Background information
- Born: Jean Honora Stafford 1 January 1950 (age 76) Latrobe, Tasmania, Australia
- Genres: Country
- Occupations: Singer-songwriter, paintist.
- Instruments: Vocals, guitar
- Years active: 1965–present.
- Labels: Hadley Records, EMI, UMA
- Website: jeanstaffordmusic.com

= Jean Stafford (musician) =

Jean Stafford (born 1 January 1950) is a country music singer and songwriter who rose to fame in the 1970s and 1980s known for her rich voice and traditional country style. Stafford has won numerous awards and accolades, earning her the title as “Australia’s Queen of Country Music.” Stafford has sold gold and platinum albums throughout her career, along with her hit song Someday I'll Take Home The Roses.

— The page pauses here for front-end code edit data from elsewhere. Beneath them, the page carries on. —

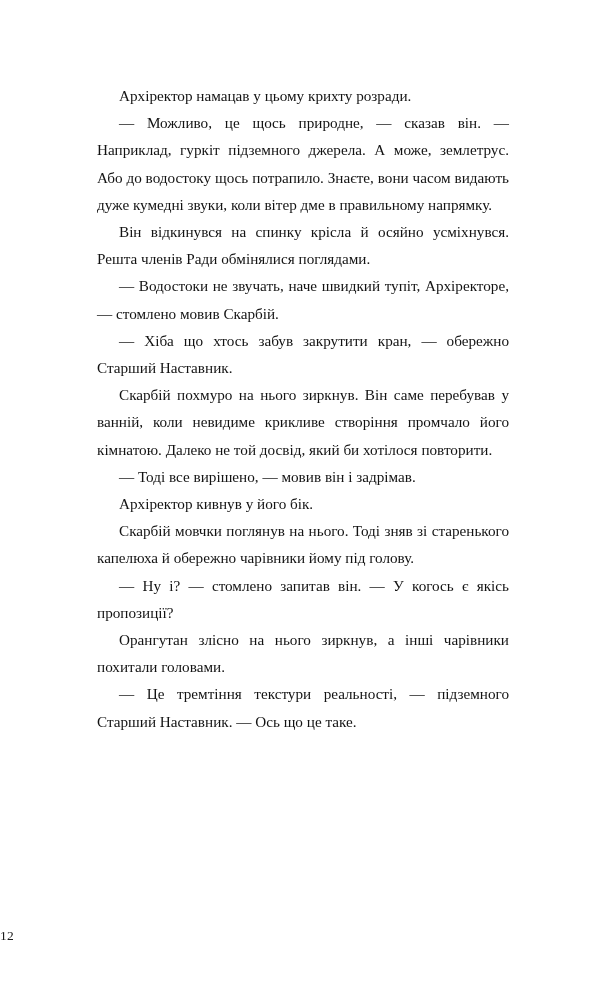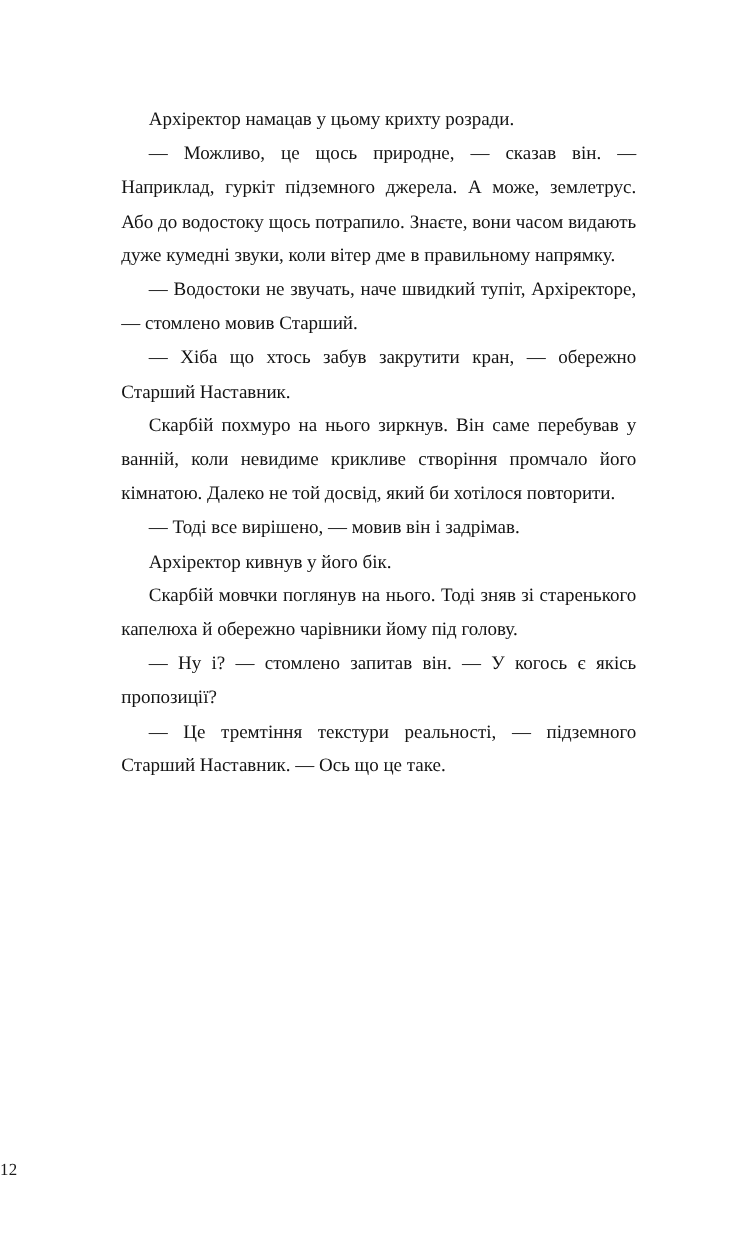"Він відкинувся на спинку крісла" p.para { html: none -> <p>Він відкинувся на спинку крісла й осяйно усміхнувся. Решта членів Ради обмінялися поглядами.</p> }
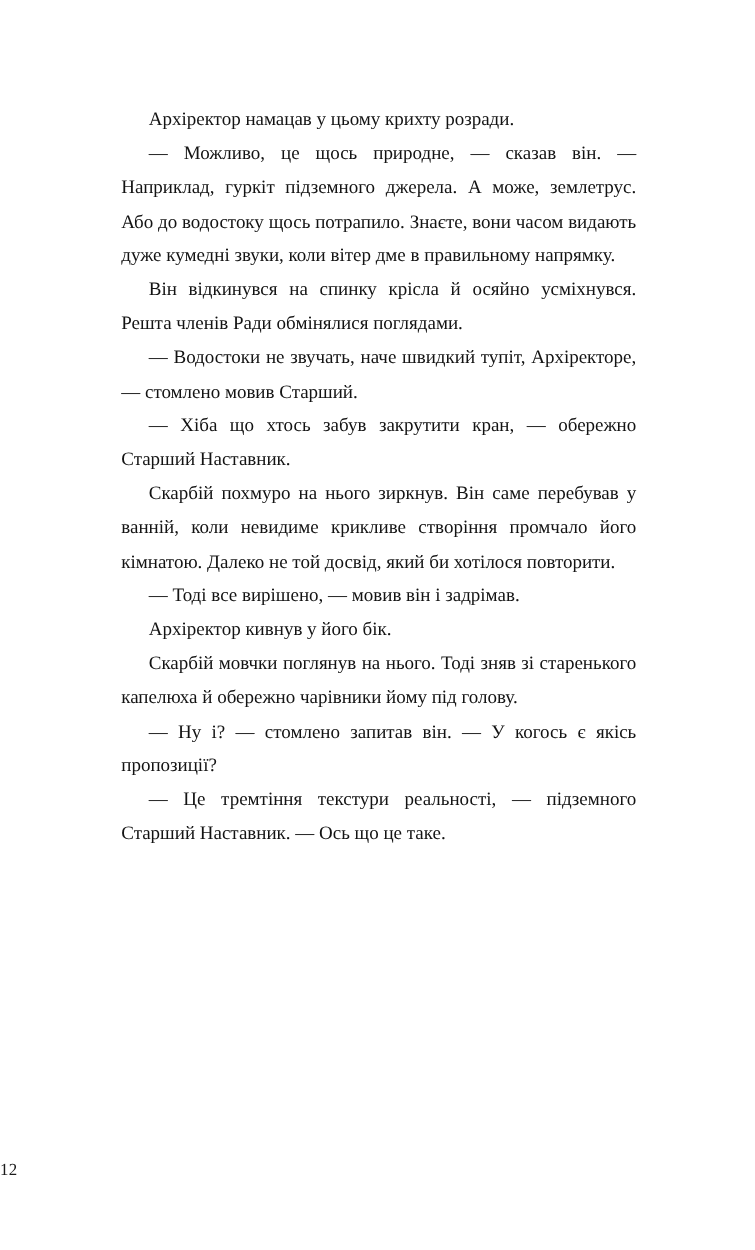"— Водостоки не звучать, наче" p.para { text: Старший -> Скарбій }
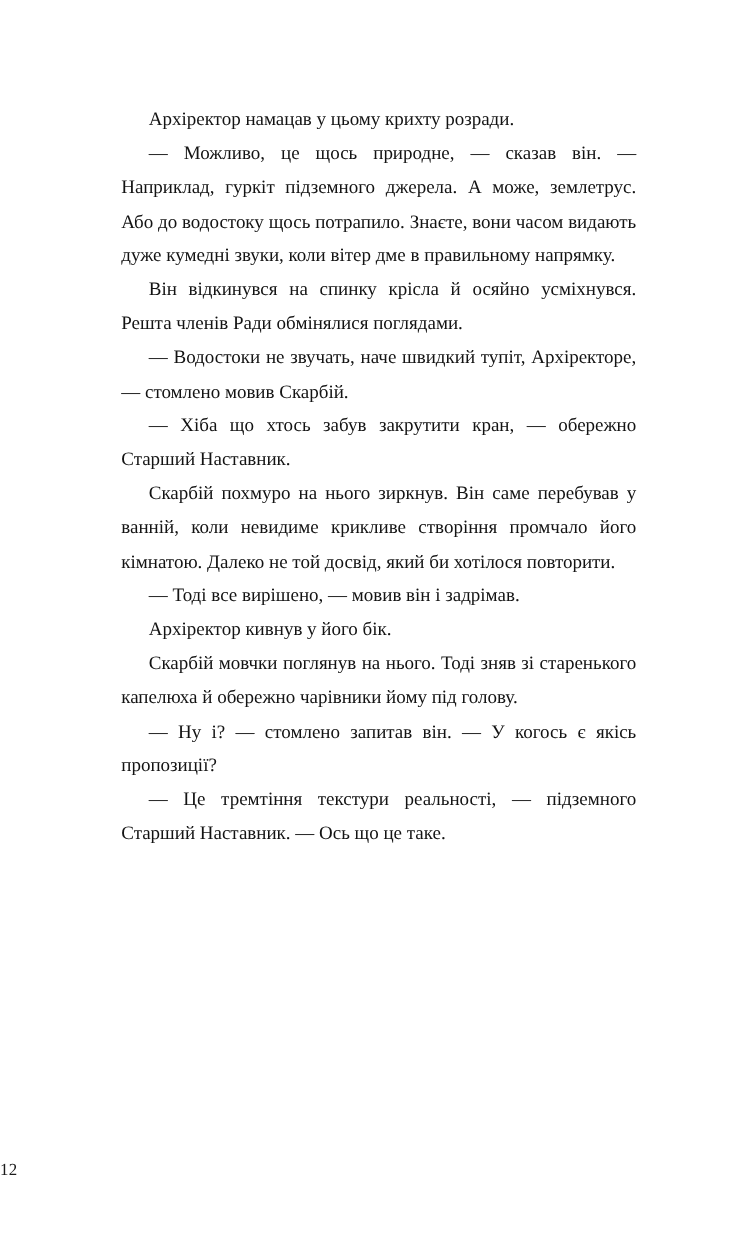"Орангутан злісно на нього зиркнув," p.para { html: none -> <p>Орангутан злісно на нього зиркнув, а інші чарівники похитали головами.</p> }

In 1991, Stafford was awarded a ceremonial Key to the City of Nashville by Mayor Bill Boner, in recognition of her significant contributions to country music and her efforts in promoting cultural ties between Australia and the United States — Notably, Stafford is the only Australian to have received this distinction from Nashville.

Stafford also received honorary Tennessean citizenship by the Tennessee Governor Ned McWherter, this honor awarded in recognition of her significant and outstanding service to country music.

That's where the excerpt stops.